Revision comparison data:
● ● ● ● ● ● ●

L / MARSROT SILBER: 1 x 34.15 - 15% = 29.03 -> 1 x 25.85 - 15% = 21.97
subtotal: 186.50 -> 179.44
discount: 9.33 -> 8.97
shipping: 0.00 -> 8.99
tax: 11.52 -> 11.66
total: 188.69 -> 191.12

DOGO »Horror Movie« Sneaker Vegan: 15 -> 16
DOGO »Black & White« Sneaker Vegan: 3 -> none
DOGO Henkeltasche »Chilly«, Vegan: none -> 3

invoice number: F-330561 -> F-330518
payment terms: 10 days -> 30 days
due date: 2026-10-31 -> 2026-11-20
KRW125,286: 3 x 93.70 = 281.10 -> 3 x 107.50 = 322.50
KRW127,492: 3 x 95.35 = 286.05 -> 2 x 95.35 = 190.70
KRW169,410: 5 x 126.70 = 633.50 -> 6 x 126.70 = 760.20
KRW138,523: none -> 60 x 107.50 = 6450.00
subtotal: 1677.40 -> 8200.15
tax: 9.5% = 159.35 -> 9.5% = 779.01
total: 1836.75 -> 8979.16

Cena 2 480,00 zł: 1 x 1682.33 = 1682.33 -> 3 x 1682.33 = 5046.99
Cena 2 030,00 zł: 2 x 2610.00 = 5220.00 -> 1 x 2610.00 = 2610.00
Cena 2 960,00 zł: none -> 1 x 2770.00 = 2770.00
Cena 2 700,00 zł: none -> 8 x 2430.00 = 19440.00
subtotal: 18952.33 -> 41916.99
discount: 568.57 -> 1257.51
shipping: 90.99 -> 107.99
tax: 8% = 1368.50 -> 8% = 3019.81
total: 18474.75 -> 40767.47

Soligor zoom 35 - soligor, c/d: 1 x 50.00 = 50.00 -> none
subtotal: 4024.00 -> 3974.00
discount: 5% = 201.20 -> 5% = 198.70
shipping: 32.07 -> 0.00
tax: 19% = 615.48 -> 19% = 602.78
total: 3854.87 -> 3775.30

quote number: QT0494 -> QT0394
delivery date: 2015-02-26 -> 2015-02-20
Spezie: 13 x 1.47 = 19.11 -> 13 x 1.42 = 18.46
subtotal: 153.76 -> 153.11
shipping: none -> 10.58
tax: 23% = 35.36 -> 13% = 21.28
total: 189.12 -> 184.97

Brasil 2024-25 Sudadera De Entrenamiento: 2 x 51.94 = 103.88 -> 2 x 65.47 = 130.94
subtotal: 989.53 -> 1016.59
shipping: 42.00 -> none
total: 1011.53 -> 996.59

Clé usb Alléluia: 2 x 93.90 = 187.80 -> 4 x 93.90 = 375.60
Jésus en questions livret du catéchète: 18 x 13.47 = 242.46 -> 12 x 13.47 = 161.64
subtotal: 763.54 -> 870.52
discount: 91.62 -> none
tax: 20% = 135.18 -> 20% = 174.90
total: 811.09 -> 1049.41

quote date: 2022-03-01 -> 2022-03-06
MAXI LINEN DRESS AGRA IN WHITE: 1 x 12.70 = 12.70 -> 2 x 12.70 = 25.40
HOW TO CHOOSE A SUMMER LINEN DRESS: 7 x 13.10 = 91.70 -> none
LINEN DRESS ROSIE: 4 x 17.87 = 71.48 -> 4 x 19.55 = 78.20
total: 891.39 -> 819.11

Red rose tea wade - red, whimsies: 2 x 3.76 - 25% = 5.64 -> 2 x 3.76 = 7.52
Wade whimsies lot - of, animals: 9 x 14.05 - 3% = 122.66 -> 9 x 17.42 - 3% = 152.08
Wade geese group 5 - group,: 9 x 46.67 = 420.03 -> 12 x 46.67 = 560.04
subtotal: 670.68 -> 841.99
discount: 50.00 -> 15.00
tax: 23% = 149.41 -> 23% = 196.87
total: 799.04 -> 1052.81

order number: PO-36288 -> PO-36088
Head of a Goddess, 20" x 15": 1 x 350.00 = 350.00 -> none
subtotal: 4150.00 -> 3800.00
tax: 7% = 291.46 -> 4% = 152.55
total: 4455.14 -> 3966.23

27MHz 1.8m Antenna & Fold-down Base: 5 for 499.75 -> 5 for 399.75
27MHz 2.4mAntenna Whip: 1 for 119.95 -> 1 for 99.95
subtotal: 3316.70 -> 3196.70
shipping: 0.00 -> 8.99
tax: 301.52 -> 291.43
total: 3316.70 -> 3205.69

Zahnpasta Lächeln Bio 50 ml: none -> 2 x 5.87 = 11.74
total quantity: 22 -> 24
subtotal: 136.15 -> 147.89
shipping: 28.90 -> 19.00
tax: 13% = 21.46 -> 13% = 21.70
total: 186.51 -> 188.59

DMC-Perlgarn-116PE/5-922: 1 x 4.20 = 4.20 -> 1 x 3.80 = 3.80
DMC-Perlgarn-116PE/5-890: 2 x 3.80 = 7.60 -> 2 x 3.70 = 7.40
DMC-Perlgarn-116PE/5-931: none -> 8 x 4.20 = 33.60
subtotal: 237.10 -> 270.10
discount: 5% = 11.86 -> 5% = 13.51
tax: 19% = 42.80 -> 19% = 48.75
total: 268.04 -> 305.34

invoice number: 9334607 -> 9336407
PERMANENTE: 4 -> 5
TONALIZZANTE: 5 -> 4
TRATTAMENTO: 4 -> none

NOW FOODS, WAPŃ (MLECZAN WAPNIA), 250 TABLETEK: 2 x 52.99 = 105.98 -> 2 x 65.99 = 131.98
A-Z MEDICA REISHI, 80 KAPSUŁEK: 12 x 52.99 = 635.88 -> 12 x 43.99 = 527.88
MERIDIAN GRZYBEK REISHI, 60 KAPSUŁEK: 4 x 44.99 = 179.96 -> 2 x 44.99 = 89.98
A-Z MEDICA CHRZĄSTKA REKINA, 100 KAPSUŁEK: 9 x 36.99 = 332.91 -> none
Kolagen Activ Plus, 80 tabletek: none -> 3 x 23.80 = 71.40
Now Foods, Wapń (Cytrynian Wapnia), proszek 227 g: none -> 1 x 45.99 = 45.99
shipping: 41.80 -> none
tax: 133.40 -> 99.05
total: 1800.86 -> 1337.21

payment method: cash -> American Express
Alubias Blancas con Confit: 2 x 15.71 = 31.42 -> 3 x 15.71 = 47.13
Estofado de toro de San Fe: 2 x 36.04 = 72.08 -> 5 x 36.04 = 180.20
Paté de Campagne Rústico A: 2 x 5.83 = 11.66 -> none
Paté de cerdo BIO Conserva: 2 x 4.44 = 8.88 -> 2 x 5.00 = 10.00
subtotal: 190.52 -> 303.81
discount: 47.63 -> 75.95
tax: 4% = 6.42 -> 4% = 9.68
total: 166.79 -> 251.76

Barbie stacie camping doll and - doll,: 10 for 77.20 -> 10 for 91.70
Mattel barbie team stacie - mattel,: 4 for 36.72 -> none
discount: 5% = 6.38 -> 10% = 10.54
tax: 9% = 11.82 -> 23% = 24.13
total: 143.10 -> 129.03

● ● ● ● ● ● ●

- _Assigned task_:
Please type the entries above out again exactly.

- _Answer area_:
L / MARSROT SILBER: 1 x 34.15 - 15% = 29.03 -> 1 x 25.85 - 15% = 21.97
subtotal: 186.50 -> 179.44
discount: 9.33 -> 8.97
shipping: 0.00 -> 8.99
tax: 11.52 -> 11.66
total: 188.69 -> 191.12

DOGO »Horror Movie« Sneaker Vegan: 15 -> 16
DOGO »Black & White« Sneaker Vegan: 3 -> none
DOGO Henkeltasche »Chilly«, Vegan: none -> 3

invoice number: F-330561 -> F-330518
payment terms: 10 days -> 30 days
due date: 2026-10-31 -> 2026-11-20
KRW125,286: 3 x 93.70 = 281.10 -> 3 x 107.50 = 322.50
KRW127,492: 3 x 95.35 = 286.05 -> 2 x 95.35 = 190.70
KRW169,410: 5 x 126.70 = 633.50 -> 6 x 126.70 = 760.20
KRW138,523: none -> 60 x 107.50 = 6450.00
subtotal: 1677.40 -> 8200.15
tax: 9.5% = 159.35 -> 9.5% = 779.01
total: 1836.75 -> 8979.16

Cena 2 480,00 zł: 1 x 1682.33 = 1682.33 -> 3 x 1682.33 = 5046.99
Cena 2 030,00 zł: 2 x 2610.00 = 5220.00 -> 1 x 2610.00 = 2610.00
Cena 2 960,00 zł: none -> 1 x 2770.00 = 2770.00
Cena 2 700,00 zł: none -> 8 x 2430.00 = 19440.00
subtotal: 18952.33 -> 41916.99
discount: 568.57 -> 1257.51
shipping: 90.99 -> 107.99
tax: 8% = 1368.50 -> 8% = 3019.81
total: 18474.75 -> 40767.47

Soligor zoom 35 - soligor, c/d: 1 x 50.00 = 50.00 -> none
subtotal: 4024.00 -> 3974.00
discount: 5% = 201.20 -> 5% = 198.70
shipping: 32.07 -> 0.00
tax: 19% = 615.48 -> 19% = 602.78
total: 3854.87 -> 3775.30

quote number: QT0494 -> QT0394
delivery date: 2015-02-26 -> 2015-02-20
Spezie: 13 x 1.47 = 19.11 -> 13 x 1.42 = 18.46
subtotal: 153.76 -> 153.11
shipping: none -> 10.58
tax: 23% = 35.36 -> 13% = 21.28
total: 189.12 -> 184.97

Brasil 2024-25 Sudadera De Entrenamiento: 2 x 51.94 = 103.88 -> 2 x 65.47 = 130.94
subtotal: 989.53 -> 1016.59
shipping: 42.00 -> none
total: 1011.53 -> 996.59

Clé usb Alléluia: 2 x 93.90 = 187.80 -> 4 x 93.90 = 375.60
Jésus en questions livret du catéchète: 18 x 13.47 = 242.46 -> 12 x 13.47 = 161.64
subtotal: 763.54 -> 870.52
discount: 91.62 -> none
tax: 20% = 135.18 -> 20% = 174.90
total: 811.09 -> 1049.41

quote date: 2022-03-01 -> 2022-03-06
MAXI LINEN DRESS AGRA IN WHITE: 1 x 12.70 = 12.70 -> 2 x 12.70 = 25.40
HOW TO CHOOSE A SUMMER LINEN DRESS: 7 x 13.10 = 91.70 -> none
LINEN DRESS ROSIE: 4 x 17.87 = 71.48 -> 4 x 19.55 = 78.20
total: 891.39 -> 819.11

Red rose tea wade - red, whimsies: 2 x 3.76 - 25% = 5.64 -> 2 x 3.76 = 7.52
Wade whimsies lot - of, animals: 9 x 14.05 - 3% = 122.66 -> 9 x 17.42 - 3% = 152.08
Wade geese group 5 - group,: 9 x 46.67 = 420.03 -> 12 x 46.67 = 560.04
subtotal: 670.68 -> 841.99
discount: 50.00 -> 15.00
tax: 23% = 149.41 -> 23% = 196.87
total: 799.04 -> 1052.81

order number: PO-36288 -> PO-36088
Head of a Goddess, 20" x 15": 1 x 350.00 = 350.00 -> none
subtotal: 4150.00 -> 3800.00
tax: 7% = 291.46 -> 4% = 152.55
total: 4455.14 -> 3966.23

27MHz 1.8m Antenna & Fold-down Base: 5 for 499.75 -> 5 for 399.75
27MHz 2.4mAntenna Whip: 1 for 119.95 -> 1 for 99.95
subtotal: 3316.70 -> 3196.70
shipping: 0.00 -> 8.99
tax: 301.52 -> 291.43
total: 3316.70 -> 3205.69

Zahnpasta Lächeln Bio 50 ml: none -> 2 x 5.87 = 11.74
total quantity: 22 -> 24
subtotal: 136.15 -> 147.89
shipping: 28.90 -> 19.00
tax: 13% = 21.46 -> 13% = 21.70
total: 186.51 -> 188.59

DMC-Perlgarn-116PE/5-922: 1 x 4.20 = 4.20 -> 1 x 3.80 = 3.80
DMC-Perlgarn-116PE/5-890: 2 x 3.80 = 7.60 -> 2 x 3.70 = 7.40
DMC-Perlgarn-116PE/5-931: none -> 8 x 4.20 = 33.60
subtotal: 237.10 -> 270.10
discount: 5% = 11.86 -> 5% = 13.51
tax: 19% = 42.80 -> 19% = 48.75
total: 268.04 -> 305.34

invoice number: 9334607 -> 9336407
PERMANENTE: 4 -> 5
TONALIZZANTE: 5 -> 4
TRATTAMENTO: 4 -> none

NOW FOODS, WAPŃ (MLECZAN WAPNIA), 250 TABLETEK: 2 x 52.99 = 105.98 -> 2 x 65.99 = 131.98
A-Z MEDICA REISHI, 80 KAPSUŁEK: 12 x 52.99 = 635.88 -> 12 x 43.99 = 527.88
MERIDIAN GRZYBEK REISHI, 60 KAPSUŁEK: 4 x 44.99 = 179.96 -> 2 x 44.99 = 89.98
A-Z MEDICA CHRZĄSTKA REKINA, 100 KAPSUŁEK: 9 x 36.99 = 332.91 -> none
Kolagen Activ Plus, 80 tabletek: none -> 3 x 23.80 = 71.40
Now Foods, Wapń (Cytrynian Wapnia), proszek 227 g: none -> 1 x 45.99 = 45.99
shipping: 41.80 -> none
tax: 133.40 -> 99.05
total: 1800.86 -> 1337.21

payment method: cash -> American Express
Alubias Blancas con Confit: 2 x 15.71 = 31.42 -> 3 x 15.71 = 47.13
Estofado de toro de San Fe: 2 x 36.04 = 72.08 -> 5 x 36.04 = 180.20
Paté de Campagne Rústico A: 2 x 5.83 = 11.66 -> none
Paté de cerdo BIO Conserva: 2 x 4.44 = 8.88 -> 2 x 5.00 = 10.00
subtotal: 190.52 -> 303.81
discount: 47.63 -> 75.95
tax: 4% = 6.42 -> 4% = 9.68
total: 166.79 -> 251.76

Barbie stacie camping doll and - doll,: 10 for 77.20 -> 10 for 91.70
Mattel barbie team stacie - mattel,: 4 for 36.72 -> none
discount: 5% = 6.38 -> 10% = 10.54
tax: 9% = 11.82 -> 23% = 24.13
total: 143.10 -> 129.03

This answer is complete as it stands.